--- DATASET EXCERPTS Enclosed Below ---
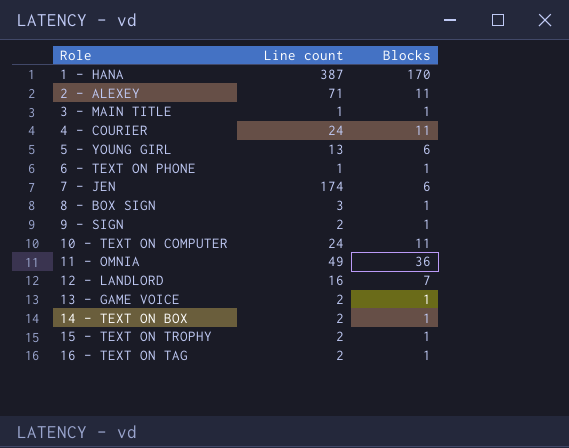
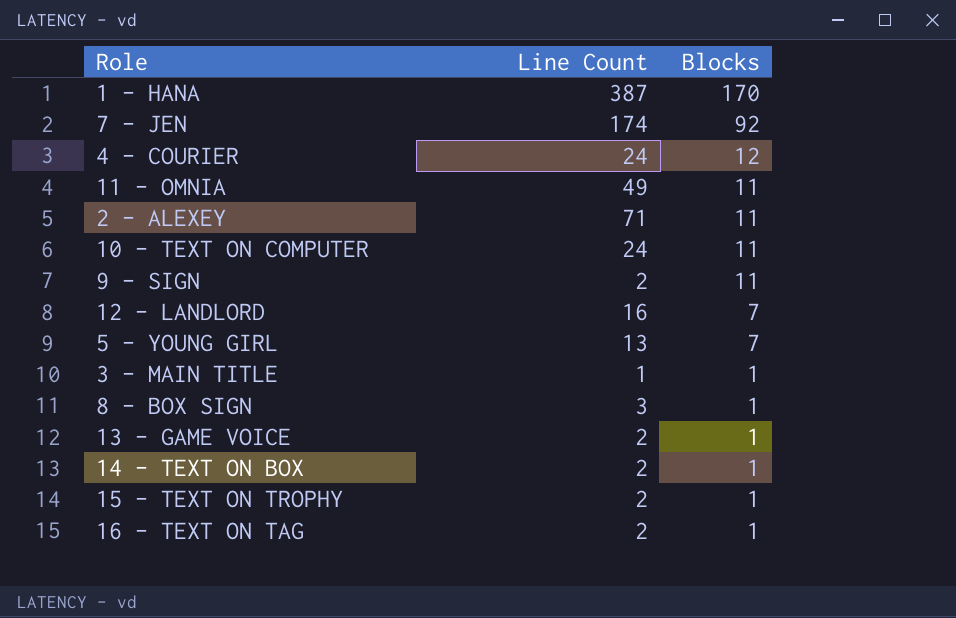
row order: Role ascending -> Blocks descending
column name: Line count -> Line Count
row 6 - TEXT ON PHONE: 1 | 1 -> none
7 - JEN | Blocks: 6 -> 92
4 - COURIER | Blocks: 11 -> 12
11 - OMNIA | Blocks: 36 -> 11
9 - SIGN | Blocks: 1 -> 11
5 - YOUNG GIRL | Blocks: 6 -> 7

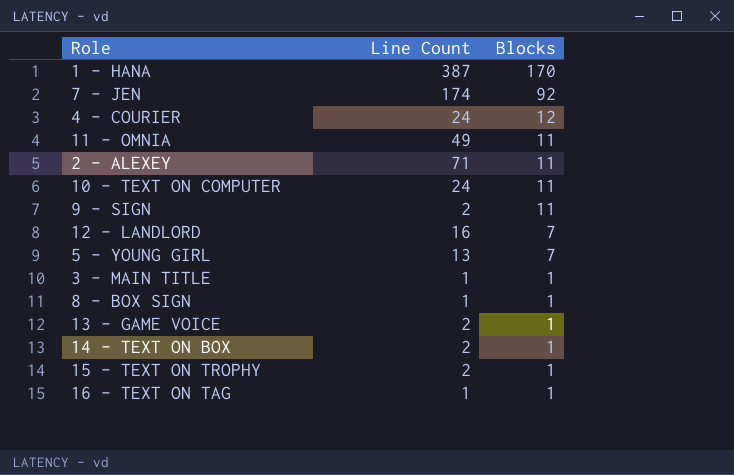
8 - BOX SIGN | Line Count: 3 -> 1
16 - TEXT ON TAG | Line Count: 2 -> 1

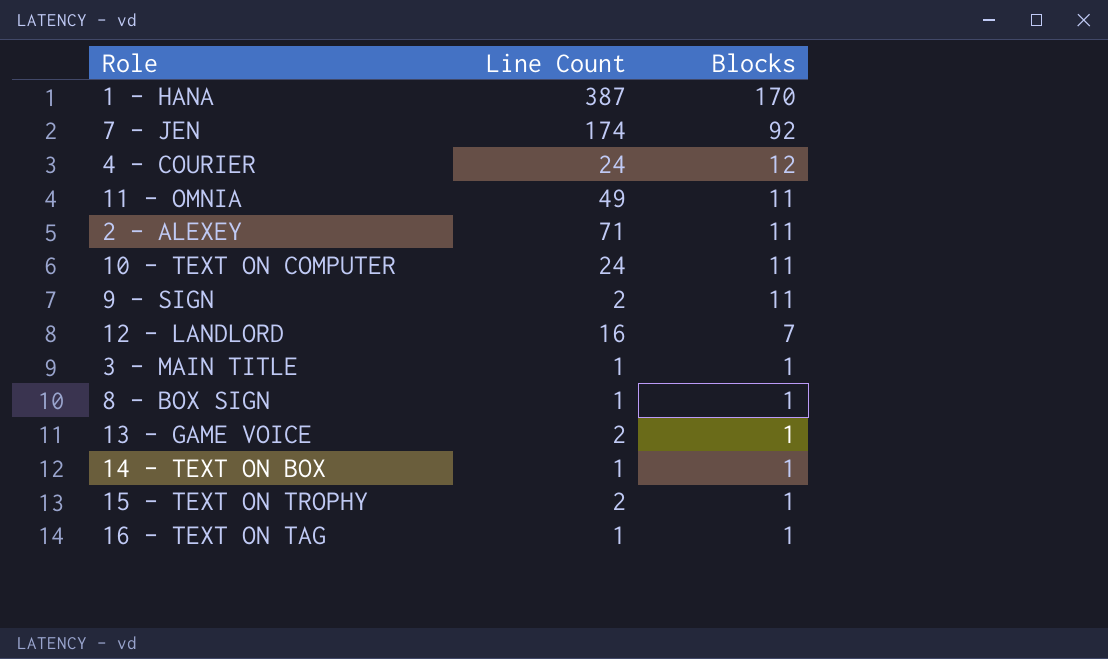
row 5 - YOUNG GIRL: 13 | 7 -> none
14 - TEXT ON BOX | Line Count: 2 -> 1

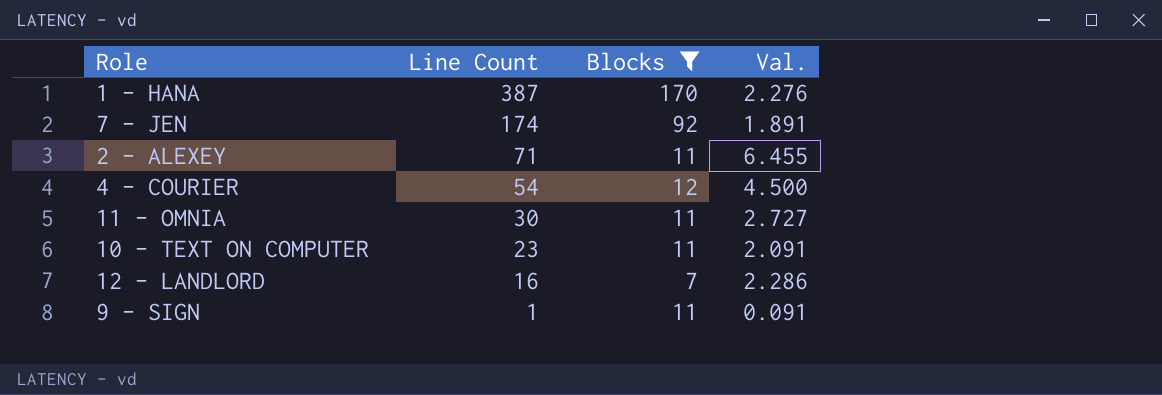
filter: none -> Blocks != 1
row order: Blocks descending -> Line Count descending
column Val. | formula: none -> [Line Count] / [Blocks]
4 - COURIER | Line Count: 24 -> 54
11 - OMNIA | Line Count: 49 -> 30
10 - TEXT ON COMPUTER | Line Count: 24 -> 23
9 - SIGN | Line Count: 2 -> 1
--- End of Enclosed DATASET EXCERPTS ---
TASK TO COMPLETE →
Write out every record above exactly, leaving no picture in the result.

FINAL ANSWER →
row order: Role ascending -> Blocks descending
column name: Line count -> Line Count
row 6 - TEXT ON PHONE: 1 | 1 -> none
7 - JEN | Blocks: 6 -> 92
4 - COURIER | Blocks: 11 -> 12
11 - OMNIA | Blocks: 36 -> 11
9 - SIGN | Blocks: 1 -> 11
5 - YOUNG GIRL | Blocks: 6 -> 7

8 - BOX SIGN | Line Count: 3 -> 1
16 - TEXT ON TAG | Line Count: 2 -> 1

row 5 - YOUNG GIRL: 13 | 7 -> none
14 - TEXT ON BOX | Line Count: 2 -> 1

filter: none -> Blocks != 1
row order: Blocks descending -> Line Count descending
column Val. | formula: none -> [Line Count] / [Blocks]
4 - COURIER | Line Count: 24 -> 54
11 - OMNIA | Line Count: 49 -> 30
10 - TEXT ON COMPUTER | Line Count: 24 -> 23
9 - SIGN | Line Count: 2 -> 1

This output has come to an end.